Version comparison data
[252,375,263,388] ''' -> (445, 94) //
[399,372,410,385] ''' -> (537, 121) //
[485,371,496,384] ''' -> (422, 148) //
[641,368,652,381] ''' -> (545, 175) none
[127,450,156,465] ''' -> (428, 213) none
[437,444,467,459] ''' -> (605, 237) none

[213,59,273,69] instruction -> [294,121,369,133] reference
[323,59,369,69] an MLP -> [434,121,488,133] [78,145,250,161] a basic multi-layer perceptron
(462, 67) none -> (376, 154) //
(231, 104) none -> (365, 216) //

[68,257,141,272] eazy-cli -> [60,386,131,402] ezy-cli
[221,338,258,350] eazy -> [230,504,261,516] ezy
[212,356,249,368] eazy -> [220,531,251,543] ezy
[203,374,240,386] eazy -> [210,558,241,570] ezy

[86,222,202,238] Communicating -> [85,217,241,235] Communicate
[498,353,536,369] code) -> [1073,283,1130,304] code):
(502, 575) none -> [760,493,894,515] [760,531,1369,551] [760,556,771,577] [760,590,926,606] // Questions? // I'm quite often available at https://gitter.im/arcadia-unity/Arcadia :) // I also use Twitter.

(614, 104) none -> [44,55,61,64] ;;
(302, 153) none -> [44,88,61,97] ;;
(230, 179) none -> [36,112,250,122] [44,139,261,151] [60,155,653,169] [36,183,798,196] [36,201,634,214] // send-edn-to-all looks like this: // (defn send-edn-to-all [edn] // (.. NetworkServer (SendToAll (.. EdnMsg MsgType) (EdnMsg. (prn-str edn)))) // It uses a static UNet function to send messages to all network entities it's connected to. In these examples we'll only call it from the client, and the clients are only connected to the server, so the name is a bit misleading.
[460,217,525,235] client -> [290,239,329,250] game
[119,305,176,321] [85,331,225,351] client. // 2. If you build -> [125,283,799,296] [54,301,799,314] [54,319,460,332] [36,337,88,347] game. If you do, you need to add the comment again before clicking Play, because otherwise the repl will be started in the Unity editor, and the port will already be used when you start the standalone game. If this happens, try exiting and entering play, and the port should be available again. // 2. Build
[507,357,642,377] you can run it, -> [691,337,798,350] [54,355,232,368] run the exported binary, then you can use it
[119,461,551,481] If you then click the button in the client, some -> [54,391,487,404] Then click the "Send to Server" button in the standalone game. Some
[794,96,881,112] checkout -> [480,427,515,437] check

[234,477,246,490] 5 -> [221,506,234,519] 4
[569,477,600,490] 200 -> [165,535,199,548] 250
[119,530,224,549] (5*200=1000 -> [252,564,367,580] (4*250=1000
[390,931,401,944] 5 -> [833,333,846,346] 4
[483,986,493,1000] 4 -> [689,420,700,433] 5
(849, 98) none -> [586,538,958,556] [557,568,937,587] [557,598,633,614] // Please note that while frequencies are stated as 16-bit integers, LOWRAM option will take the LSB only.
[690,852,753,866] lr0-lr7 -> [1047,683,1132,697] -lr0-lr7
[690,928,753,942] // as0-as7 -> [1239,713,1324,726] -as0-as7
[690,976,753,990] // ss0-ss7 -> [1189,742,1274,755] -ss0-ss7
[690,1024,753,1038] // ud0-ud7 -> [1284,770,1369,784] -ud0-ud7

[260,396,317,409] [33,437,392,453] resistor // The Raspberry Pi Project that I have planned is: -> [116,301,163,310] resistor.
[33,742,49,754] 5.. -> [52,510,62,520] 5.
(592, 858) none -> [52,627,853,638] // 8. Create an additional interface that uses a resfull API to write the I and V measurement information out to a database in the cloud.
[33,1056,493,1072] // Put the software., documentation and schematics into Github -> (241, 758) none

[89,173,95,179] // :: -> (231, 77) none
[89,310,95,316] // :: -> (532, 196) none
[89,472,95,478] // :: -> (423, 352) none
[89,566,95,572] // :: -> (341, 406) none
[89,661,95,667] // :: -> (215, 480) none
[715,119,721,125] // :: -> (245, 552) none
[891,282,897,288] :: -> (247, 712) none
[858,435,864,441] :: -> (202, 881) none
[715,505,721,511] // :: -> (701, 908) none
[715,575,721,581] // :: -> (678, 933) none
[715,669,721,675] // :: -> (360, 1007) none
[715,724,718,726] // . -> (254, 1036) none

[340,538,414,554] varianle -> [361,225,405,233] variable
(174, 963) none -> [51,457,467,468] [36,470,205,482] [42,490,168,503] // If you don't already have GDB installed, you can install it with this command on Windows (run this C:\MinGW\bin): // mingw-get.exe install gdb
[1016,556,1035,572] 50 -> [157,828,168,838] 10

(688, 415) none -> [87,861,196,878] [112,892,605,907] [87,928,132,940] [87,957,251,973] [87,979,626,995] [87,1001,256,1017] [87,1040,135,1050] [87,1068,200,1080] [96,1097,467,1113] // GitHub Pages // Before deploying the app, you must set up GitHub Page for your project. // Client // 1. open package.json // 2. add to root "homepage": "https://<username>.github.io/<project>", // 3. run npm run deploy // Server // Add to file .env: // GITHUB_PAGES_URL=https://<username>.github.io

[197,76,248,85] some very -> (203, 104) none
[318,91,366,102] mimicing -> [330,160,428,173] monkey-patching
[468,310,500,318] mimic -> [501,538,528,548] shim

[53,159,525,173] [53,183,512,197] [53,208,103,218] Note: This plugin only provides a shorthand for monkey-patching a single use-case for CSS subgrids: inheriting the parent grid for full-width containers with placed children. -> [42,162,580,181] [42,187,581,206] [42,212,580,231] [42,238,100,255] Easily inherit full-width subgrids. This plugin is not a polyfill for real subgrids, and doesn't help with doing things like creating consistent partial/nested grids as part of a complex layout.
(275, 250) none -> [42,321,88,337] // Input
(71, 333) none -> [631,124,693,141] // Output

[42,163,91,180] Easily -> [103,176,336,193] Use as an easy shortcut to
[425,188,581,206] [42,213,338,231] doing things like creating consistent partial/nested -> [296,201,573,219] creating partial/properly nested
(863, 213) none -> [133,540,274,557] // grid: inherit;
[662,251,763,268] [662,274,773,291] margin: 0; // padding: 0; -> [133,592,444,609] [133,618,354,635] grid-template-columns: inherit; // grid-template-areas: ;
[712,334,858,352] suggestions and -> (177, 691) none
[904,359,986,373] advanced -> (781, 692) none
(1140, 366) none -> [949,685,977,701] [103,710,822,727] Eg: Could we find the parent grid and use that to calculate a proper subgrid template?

**TASK GOAL:**
Print the records above verbatim from their first line to the line containing "[119,305,176,321] [85,331,225,351] client.", both included, and stop there.

**RESULT:**
[252,375,263,388] ''' -> (445, 94) //
[399,372,410,385] ''' -> (537, 121) //
[485,371,496,384] ''' -> (422, 148) //
[641,368,652,381] ''' -> (545, 175) none
[127,450,156,465] ''' -> (428, 213) none
[437,444,467,459] ''' -> (605, 237) none

[213,59,273,69] instruction -> [294,121,369,133] reference
[323,59,369,69] an MLP -> [434,121,488,133] [78,145,250,161] a basic multi-layer perceptron
(462, 67) none -> (376, 154) //
(231, 104) none -> (365, 216) //

[68,257,141,272] eazy-cli -> [60,386,131,402] ezy-cli
[221,338,258,350] eazy -> [230,504,261,516] ezy
[212,356,249,368] eazy -> [220,531,251,543] ezy
[203,374,240,386] eazy -> [210,558,241,570] ezy

[86,222,202,238] Communicating -> [85,217,241,235] Communicate
[498,353,536,369] code) -> [1073,283,1130,304] code):
(502, 575) none -> [760,493,894,515] [760,531,1369,551] [760,556,771,577] [760,590,926,606] // Questions? // I'm quite often available at https://gitter.im/arcadia-unity/Arcadia :) // I also use Twitter.

(614, 104) none -> [44,55,61,64] ;;
(302, 153) none -> [44,88,61,97] ;;
(230, 179) none -> [36,112,250,122] [44,139,261,151] [60,155,653,169] [36,183,798,196] [36,201,634,214] // send-edn-to-all looks like this: // (defn send-edn-to-all [edn] // (.. NetworkServer (SendToAll (.. EdnMsg MsgType) (EdnMsg. (prn-str edn)))) // It uses a static UNet function to send messages to all network entities it's connected to. In these examples we'll only call it from the client, and the clients are only connected to the server, so the name is a bit misleading.
[460,217,525,235] client -> [290,239,329,250] game
[119,305,176,321] [85,331,225,351] client. // 2. If you build -> [125,283,799,296] [54,301,799,314] [54,319,460,332] [36,337,88,347] game. If you do, you need to add the comment again before clicking Play, because otherwise the repl will be started in the Unity editor, and the port will already be used when you start the standalone game. If this happens, try exiting and entering play, and the port should be available again. // 2. Build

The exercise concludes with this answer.